# Bulk Ice Machine



## rocket (Dec 1, 2008)

Does anyone know if there is a place to get bulk ice between Raleigh and Hatteras? I'm thinking of those machines where you can dump ice straight to your cooler for like 2 bucks. Seems like they are called Twice the Ice or something like that.


----------



## Hawk (Feb 19, 2004)

Smithfield, Williamston, Plymouth


----------



## rocket (Dec 1, 2008)

Thanks Hawk!


----------



## gilly21 (Feb 15, 2006)

Stop at the seafood place on the right in Plymoth and fill all your coolers for free with shaved ice. Just be sure to buy some shrimp at least. Best stop between Raleigh and Buxton hands down.


----------



## Smally (Jan 16, 2009)

gilly21 said:


> Stop at the seafood place on the right in Plymoth and fill all your coolers for free with shaved ice. Just be sure to buy some shrimp at least. Best stop between Raleigh and Buxton hands down.


Is that the place that usually has a young kid, maybe 16ish, short brown curly hair working there? real friendly? There's a seafood place that I stop at on the way out, just wondering if it's the same place. If it is I'm not suprised. Heading toward the beach, it would be on the right before you get to roanoke island i think.

Last time down there we stopped on the way back & wanted to buy seafood but we didn't have any cooler space left, we were hoping we could buy a cheap styrofoam cooler & fill it with shrimp, flounder, tuna etc... anyway they didn't sell coolers but he sold us on a "thermal bag" or something like that. We got all our seafood, filled it up w/ free ice and to my amazement, just like he said, that thing held the ice & almost nothing melted for the rest of the 8 hour trip home. I really like that place & will definitely continue stopping there on every return trip from the OBX. Was just curious if you're talking about the same place.


----------



## Jesse Lockowitz (Feb 13, 2006)

rocket said:


> Does anyone know if there is a place to get bulk ice between Raleigh and Hatteras? I'm thinking of those machines where you can dump ice straight to your cooler for like 2 bucks. Seems like they are called Twice the Ice or something like that.


yeah the twice the ice guy lives near us, love those damn machines. $1.50 for 20lb bulk non-chlorinated ice. easy to fill up cooler/boat boxex,and open 24-7

plus, you can clear all the change outa ur cup holders in ur truck


----------



## gilly21 (Feb 15, 2006)

Smally said:


> Is that the place that usually has a young kid, maybe 16ish, short brown curly hair working there? real friendly?
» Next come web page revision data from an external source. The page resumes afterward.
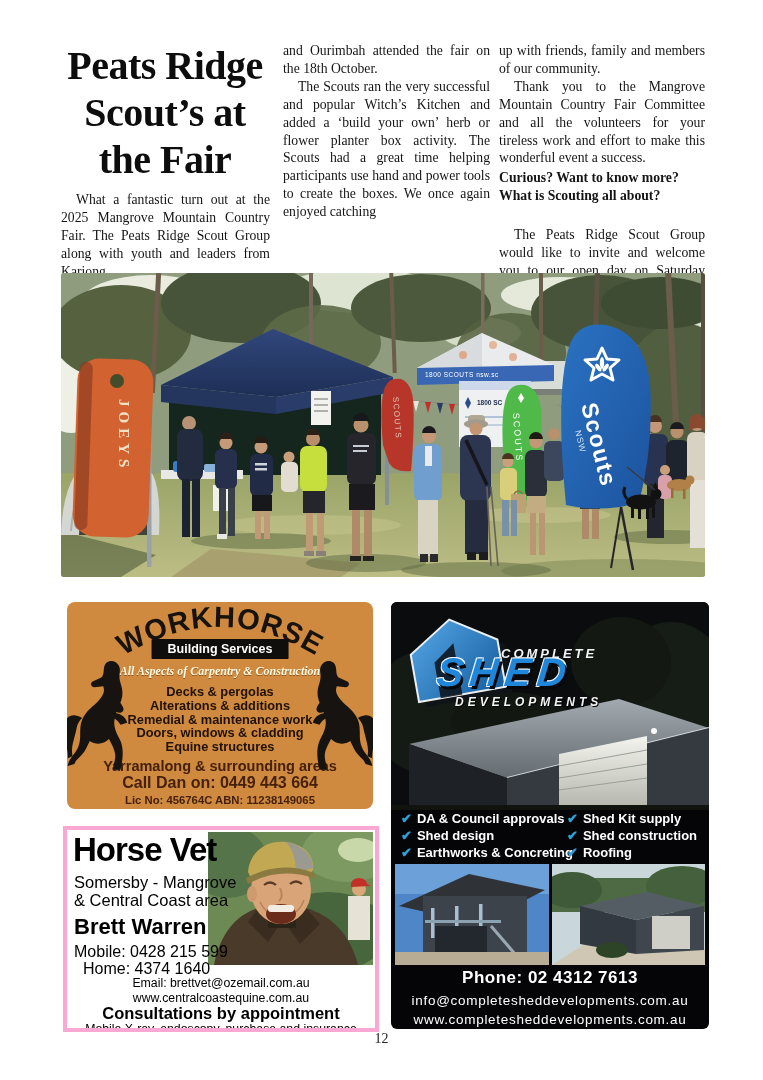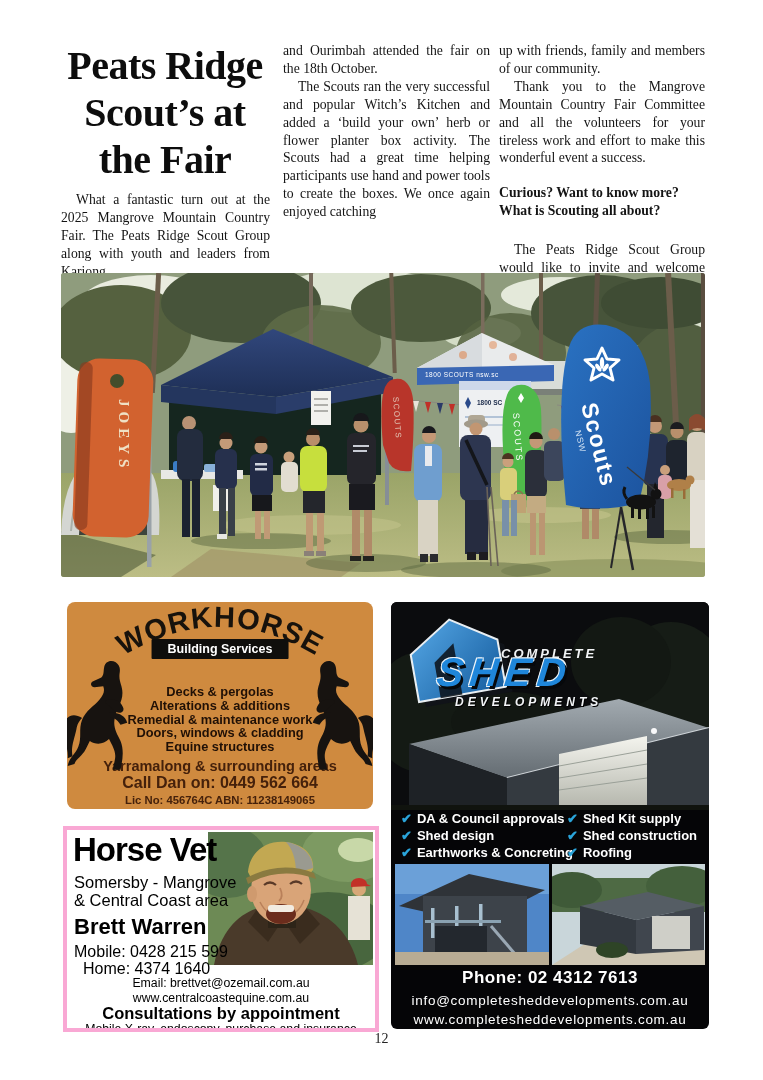"Curious? Want to know more?" .col3 .subhead { margin-top: 17px -> 2px }
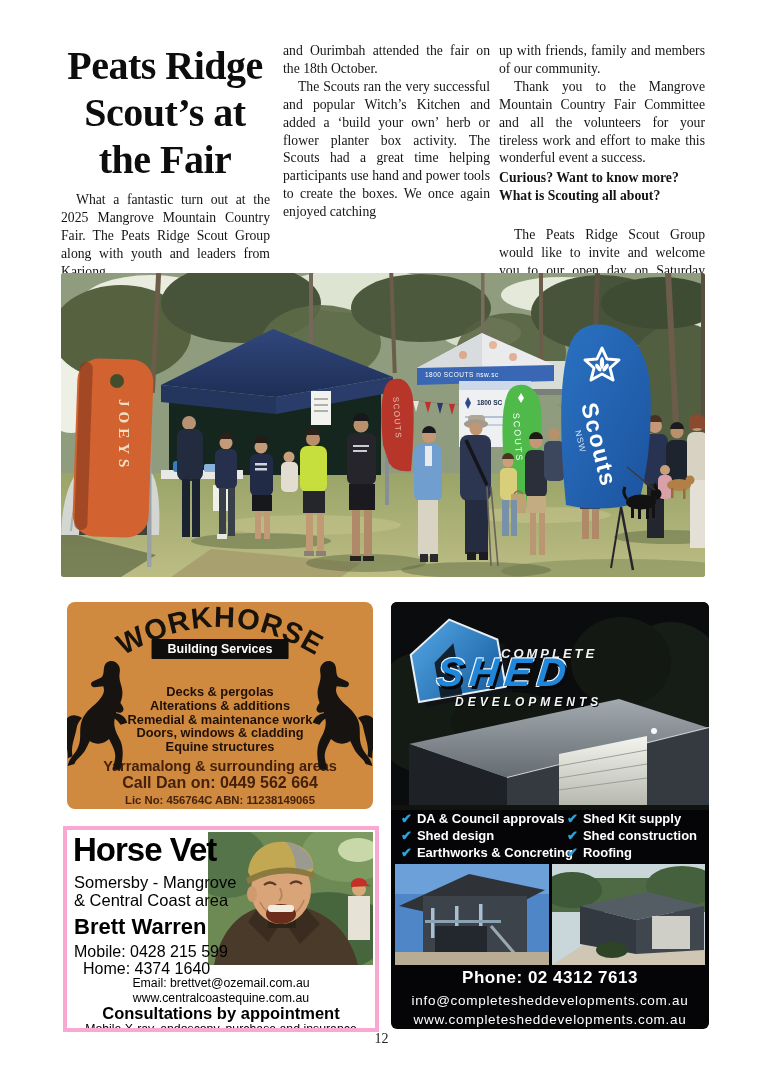"All Aspects of Carpentry &" div.tagline { html: none -> <div>All Aspects of Carpentry &amp; Construction</div> }
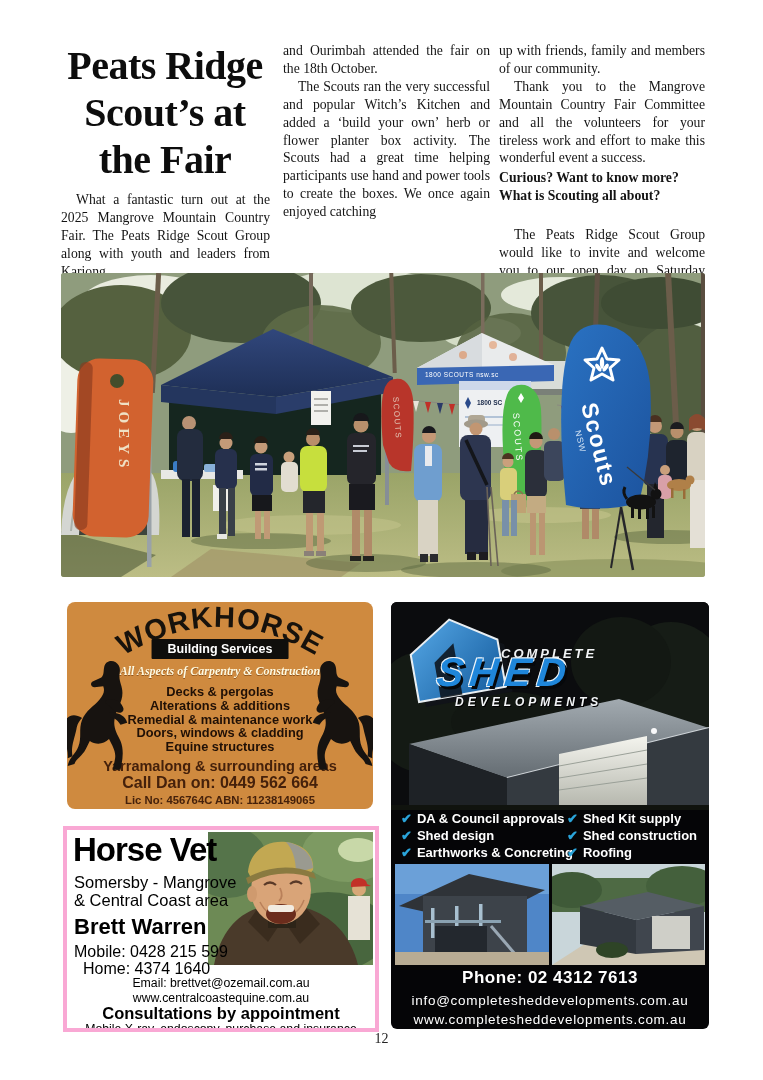"Call Dan on: 0449 562" div.phone { text: 0449 562 664 -> 0449 443 664 }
There's a seafood place that I stop at on the way out, just wondering if it's the same place. If it is I'm not suprised. Heading toward the beach, it would be on the right before you get to roanoke island i think.
> 
> Last time down there we stopped on the way back & wanted to buy seafood but we didn't have any cooler space left, we were hoping we could buy a cheap styrofoam cooler & fill it with shrimp, flounder, tuna etc... anyway they didn't sell coolers but he sold us on a "thermal bag" or something like that. We got all our seafood, filled it up w/ free ice and to my amazement, just like he said, that thing held the ice & almost nothing melted for the rest of the 8 hour trip home. I really like that place & will definitely continue stopping there on every return trip from the OBX. Was just curious if you're talking about the same place.


Yup thats the place. THey have the best oysters in the world when they are in season, the folks go out of their way to help you out, and seriously I have carried all three of my coolers in there shovled ice into them to the top. There is no way I pass buy that place heading in or out of the OBX. Same as Seaview Crab Co when I head to Pleasure island/the Fort.


----------



## whichway (Jun 6, 2007)

dont know if you can wait but harbour house seafood in hatteras has 10# for a dollar. well at least they did last summer, theya re on the right as soon as you get off the ferry.
local business and all.........jus sayin


----------



## zztopsail (Jul 23, 2009)

gilly21 said:


> Yup thats the place. THey have the best oysters in the world when they are in season, the folks go out of their way to help you out, and seriously I have carried all three of my coolers in there shovled ice into them to the top. There is no way I pass buy that place heading in or out of the OBX. Same as Seaview Crab Co when I head to Pleasure island/the Fort.


Yeah there is one of those at Carolina Beach on the right just down from Drifters Reef Motel. I buy ice there all the time when head to the Fort. Buck fifty for a 16lb bag or a 20lb dump into your cooler.


----------



## Shellback2 (Jan 7, 2006)

gilly21 said:


> Stop at the seafood place on the right in Plymoth and fill all your coolers for free with shaved ice. Just be sure to buy some shrimp at least. Best stop between Raleigh and Buxton hands down.


Is that the blue-grey building on the right??


----------



## kraus (Jun 8, 2009)

http://icehouseamerica.com/UNITlocate.asp?State=NC


----------



## Drumdum (Jan 6, 2003)

Jody told me they have put one in Buxton as well......


----------